User interface change data:
+ + + + +

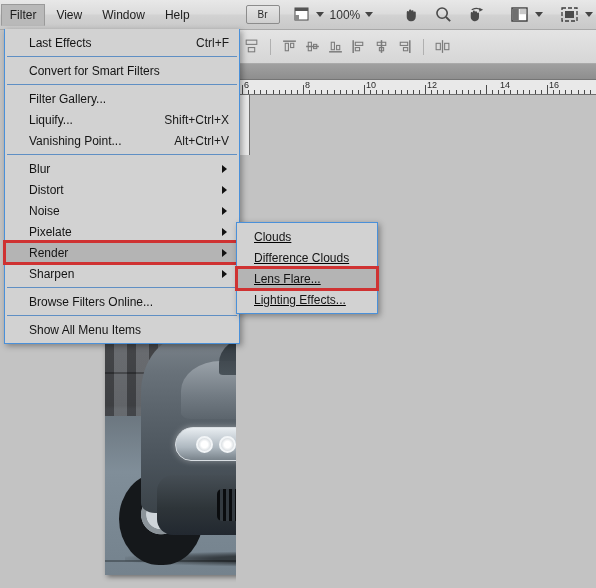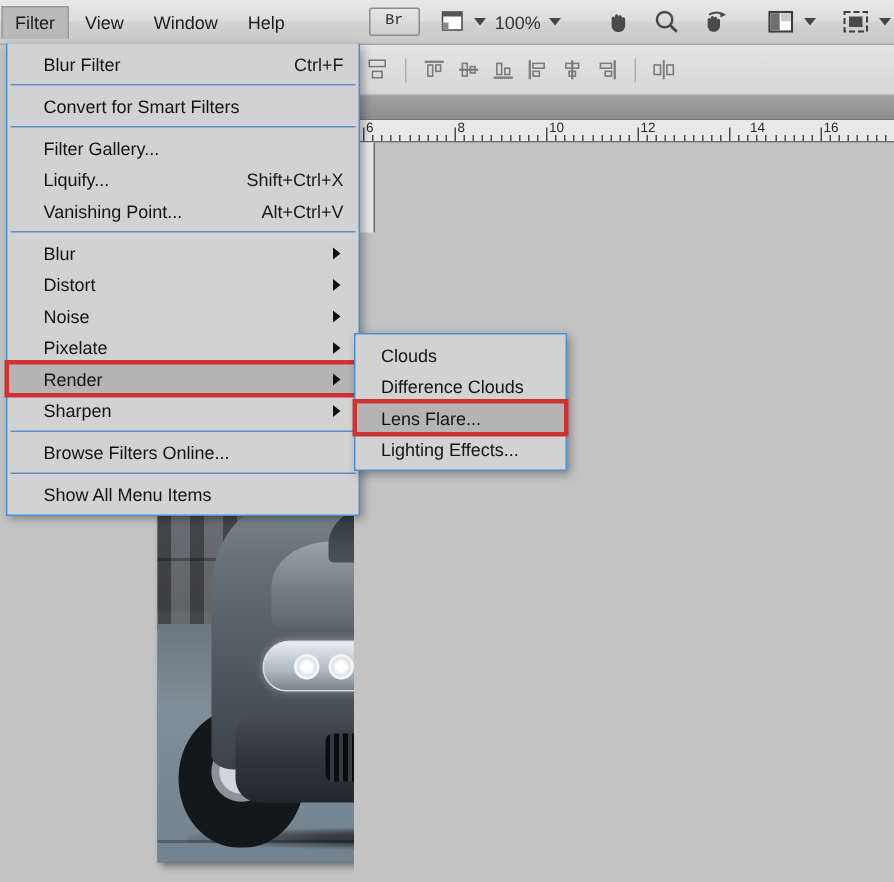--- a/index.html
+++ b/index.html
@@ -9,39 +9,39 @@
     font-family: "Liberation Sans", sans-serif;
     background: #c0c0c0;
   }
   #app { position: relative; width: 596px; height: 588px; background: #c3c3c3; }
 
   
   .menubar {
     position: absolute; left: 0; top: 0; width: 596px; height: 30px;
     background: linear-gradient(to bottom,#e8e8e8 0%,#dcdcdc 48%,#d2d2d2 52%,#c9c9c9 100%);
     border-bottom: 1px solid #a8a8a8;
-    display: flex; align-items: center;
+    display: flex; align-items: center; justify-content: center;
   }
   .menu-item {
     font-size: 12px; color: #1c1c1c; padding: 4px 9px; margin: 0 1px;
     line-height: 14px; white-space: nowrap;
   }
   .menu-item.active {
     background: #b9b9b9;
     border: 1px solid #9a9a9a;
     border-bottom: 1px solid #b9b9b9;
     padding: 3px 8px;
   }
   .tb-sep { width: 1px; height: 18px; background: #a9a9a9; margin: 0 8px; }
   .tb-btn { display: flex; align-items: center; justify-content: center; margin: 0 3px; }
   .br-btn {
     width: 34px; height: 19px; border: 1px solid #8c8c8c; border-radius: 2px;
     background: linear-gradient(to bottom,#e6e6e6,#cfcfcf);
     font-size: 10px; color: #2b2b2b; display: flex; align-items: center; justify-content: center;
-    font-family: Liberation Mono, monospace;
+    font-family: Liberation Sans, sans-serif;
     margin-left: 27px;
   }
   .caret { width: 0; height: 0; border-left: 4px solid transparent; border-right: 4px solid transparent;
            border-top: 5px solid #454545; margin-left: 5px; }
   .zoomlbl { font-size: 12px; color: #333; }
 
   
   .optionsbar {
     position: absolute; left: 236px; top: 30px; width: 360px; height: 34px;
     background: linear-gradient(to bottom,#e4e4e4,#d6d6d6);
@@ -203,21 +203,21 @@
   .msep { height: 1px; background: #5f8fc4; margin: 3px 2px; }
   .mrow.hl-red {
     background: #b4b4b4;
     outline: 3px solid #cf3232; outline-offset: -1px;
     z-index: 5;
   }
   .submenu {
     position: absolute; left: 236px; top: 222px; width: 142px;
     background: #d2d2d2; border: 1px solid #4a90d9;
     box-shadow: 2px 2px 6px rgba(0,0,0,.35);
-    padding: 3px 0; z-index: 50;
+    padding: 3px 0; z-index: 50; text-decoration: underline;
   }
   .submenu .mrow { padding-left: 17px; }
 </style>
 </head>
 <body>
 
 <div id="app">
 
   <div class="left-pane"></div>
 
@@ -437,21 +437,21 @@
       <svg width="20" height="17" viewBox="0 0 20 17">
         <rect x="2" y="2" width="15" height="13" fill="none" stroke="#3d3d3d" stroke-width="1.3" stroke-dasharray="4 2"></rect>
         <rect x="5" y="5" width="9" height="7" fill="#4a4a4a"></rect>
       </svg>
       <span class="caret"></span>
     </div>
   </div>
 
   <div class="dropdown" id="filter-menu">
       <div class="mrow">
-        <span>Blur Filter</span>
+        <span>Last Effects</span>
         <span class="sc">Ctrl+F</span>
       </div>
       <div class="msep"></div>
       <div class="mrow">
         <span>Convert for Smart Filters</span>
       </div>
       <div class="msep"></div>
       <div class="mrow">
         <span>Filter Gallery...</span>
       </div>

+ + + + +

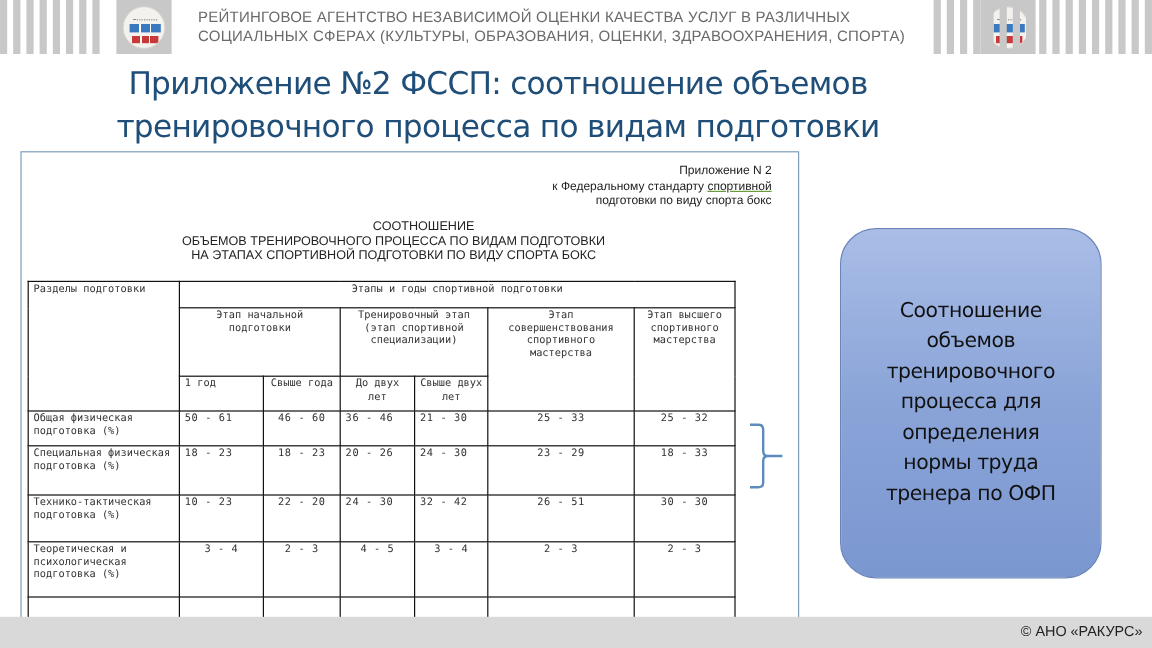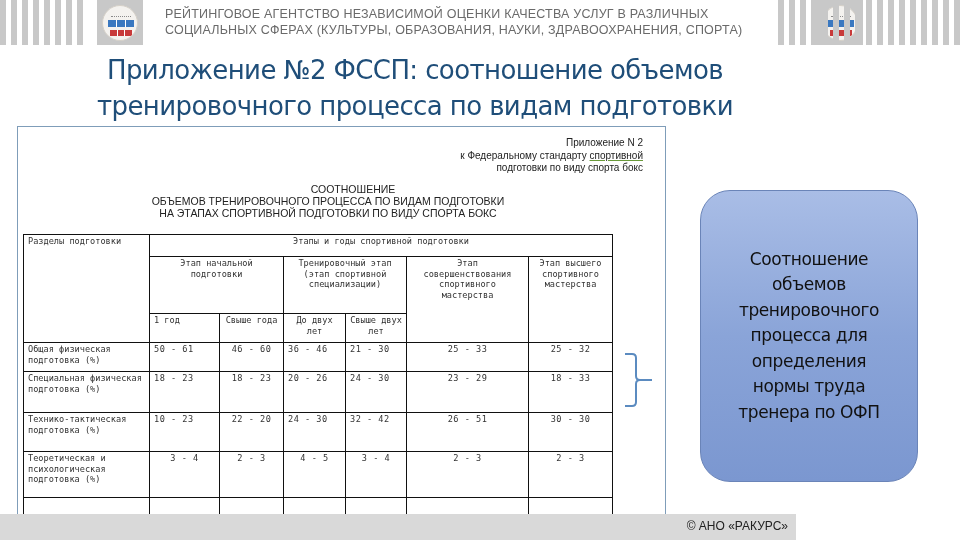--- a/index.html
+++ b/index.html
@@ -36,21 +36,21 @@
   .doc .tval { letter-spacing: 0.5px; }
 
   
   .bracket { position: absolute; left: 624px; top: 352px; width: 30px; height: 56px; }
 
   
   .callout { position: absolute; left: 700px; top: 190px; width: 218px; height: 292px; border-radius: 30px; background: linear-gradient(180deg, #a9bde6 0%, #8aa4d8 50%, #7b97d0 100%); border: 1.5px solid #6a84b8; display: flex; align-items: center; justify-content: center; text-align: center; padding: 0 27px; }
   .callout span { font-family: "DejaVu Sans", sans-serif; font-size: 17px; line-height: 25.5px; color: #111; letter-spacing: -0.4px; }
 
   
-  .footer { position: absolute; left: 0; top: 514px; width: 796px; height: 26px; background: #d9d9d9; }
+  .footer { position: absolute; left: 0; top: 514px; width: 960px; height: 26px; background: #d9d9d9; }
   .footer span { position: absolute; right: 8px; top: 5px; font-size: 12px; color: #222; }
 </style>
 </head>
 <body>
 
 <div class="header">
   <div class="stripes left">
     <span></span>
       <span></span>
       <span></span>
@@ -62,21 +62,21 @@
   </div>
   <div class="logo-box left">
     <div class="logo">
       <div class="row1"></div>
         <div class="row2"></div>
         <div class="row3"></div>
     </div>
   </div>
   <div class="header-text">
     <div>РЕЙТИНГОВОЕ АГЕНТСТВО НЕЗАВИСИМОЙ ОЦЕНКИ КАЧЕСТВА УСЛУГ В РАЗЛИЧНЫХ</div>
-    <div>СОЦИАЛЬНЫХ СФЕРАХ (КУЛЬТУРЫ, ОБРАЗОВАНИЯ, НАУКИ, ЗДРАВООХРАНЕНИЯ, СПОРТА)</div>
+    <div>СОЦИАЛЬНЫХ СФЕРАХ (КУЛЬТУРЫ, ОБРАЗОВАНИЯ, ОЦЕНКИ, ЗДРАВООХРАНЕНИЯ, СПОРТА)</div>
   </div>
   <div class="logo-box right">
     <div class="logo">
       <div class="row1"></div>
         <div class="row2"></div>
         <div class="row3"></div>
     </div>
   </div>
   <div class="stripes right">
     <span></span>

+ + + + +

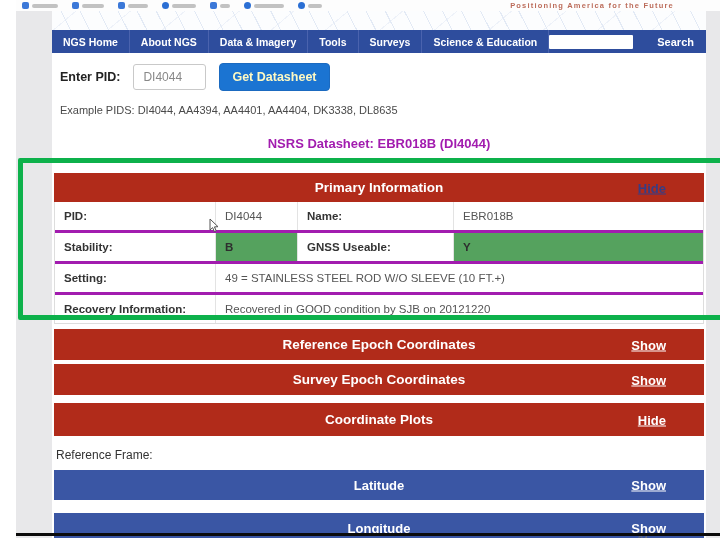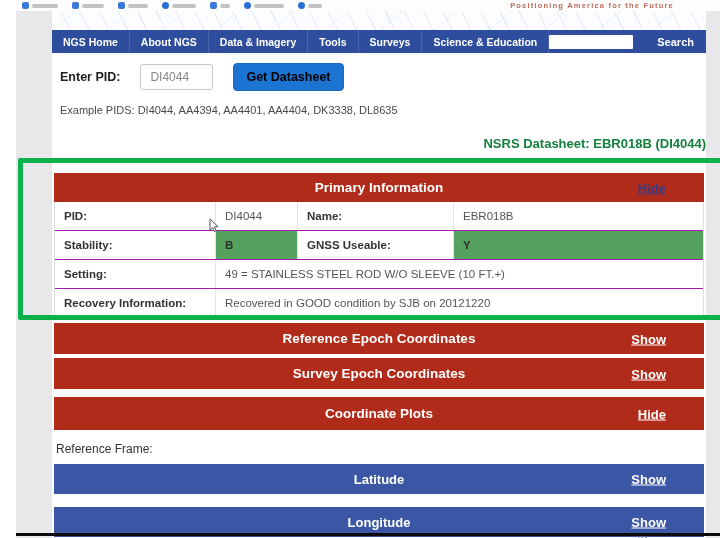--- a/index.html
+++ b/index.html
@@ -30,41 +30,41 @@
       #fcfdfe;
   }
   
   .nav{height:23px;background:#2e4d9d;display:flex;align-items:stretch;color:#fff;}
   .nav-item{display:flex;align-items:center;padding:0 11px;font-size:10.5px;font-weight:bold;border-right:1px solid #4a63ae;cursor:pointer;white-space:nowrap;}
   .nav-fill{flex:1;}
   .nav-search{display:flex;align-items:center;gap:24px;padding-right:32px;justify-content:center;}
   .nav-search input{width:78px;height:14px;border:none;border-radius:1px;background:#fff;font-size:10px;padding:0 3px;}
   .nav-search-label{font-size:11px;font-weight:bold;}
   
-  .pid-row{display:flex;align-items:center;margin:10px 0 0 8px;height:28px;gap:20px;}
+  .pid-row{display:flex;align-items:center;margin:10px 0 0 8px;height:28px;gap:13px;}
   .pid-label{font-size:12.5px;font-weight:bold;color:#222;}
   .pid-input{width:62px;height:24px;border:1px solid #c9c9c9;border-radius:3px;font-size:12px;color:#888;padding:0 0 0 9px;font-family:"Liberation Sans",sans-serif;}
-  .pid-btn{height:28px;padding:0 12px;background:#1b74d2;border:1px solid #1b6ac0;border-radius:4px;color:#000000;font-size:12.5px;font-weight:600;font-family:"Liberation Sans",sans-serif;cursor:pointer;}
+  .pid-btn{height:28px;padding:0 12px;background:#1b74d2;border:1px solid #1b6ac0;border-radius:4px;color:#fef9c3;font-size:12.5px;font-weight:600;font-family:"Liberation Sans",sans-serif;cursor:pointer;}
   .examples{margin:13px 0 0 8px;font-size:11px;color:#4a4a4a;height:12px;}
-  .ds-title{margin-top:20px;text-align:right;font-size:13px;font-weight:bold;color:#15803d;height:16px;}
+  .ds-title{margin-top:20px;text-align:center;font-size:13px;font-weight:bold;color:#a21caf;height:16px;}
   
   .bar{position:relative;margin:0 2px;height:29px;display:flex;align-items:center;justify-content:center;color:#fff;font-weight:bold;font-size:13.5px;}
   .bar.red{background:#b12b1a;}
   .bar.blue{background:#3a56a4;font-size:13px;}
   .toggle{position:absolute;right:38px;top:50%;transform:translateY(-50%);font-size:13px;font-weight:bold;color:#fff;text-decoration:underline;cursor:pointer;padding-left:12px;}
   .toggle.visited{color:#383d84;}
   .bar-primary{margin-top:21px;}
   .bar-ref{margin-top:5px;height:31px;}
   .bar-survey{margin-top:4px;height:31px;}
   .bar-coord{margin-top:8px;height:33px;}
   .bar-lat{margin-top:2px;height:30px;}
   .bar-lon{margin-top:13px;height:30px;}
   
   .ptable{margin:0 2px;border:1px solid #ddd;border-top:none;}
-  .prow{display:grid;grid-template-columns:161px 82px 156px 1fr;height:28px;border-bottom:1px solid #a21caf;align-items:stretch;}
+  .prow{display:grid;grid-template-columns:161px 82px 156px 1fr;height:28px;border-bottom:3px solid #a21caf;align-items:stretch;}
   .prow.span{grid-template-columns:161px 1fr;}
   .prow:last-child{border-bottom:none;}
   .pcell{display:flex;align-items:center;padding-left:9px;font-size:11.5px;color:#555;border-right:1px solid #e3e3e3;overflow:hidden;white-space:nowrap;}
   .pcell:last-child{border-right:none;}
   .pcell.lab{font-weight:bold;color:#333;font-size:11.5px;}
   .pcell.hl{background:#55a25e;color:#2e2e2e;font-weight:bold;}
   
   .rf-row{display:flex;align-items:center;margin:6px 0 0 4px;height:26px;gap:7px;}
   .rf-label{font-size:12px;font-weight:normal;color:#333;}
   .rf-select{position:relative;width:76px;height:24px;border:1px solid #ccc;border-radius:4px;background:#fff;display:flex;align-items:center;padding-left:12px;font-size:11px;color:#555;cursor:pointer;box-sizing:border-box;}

+ + + + +

ACTIVITY:
If the word "underline" is on a line above, return that line.

ANSWER FOR THIS EXERCISE:
+    padding: 3px 0; z-index: 50; text-decoration: underline;
   .toggle{position:absolute;right:38px;top:50%;transform:translateY(-50%);font-size:13px;font-weight:bold;color:#fff;text-decoration:underline;cursor:pointer;padding-left:12px;}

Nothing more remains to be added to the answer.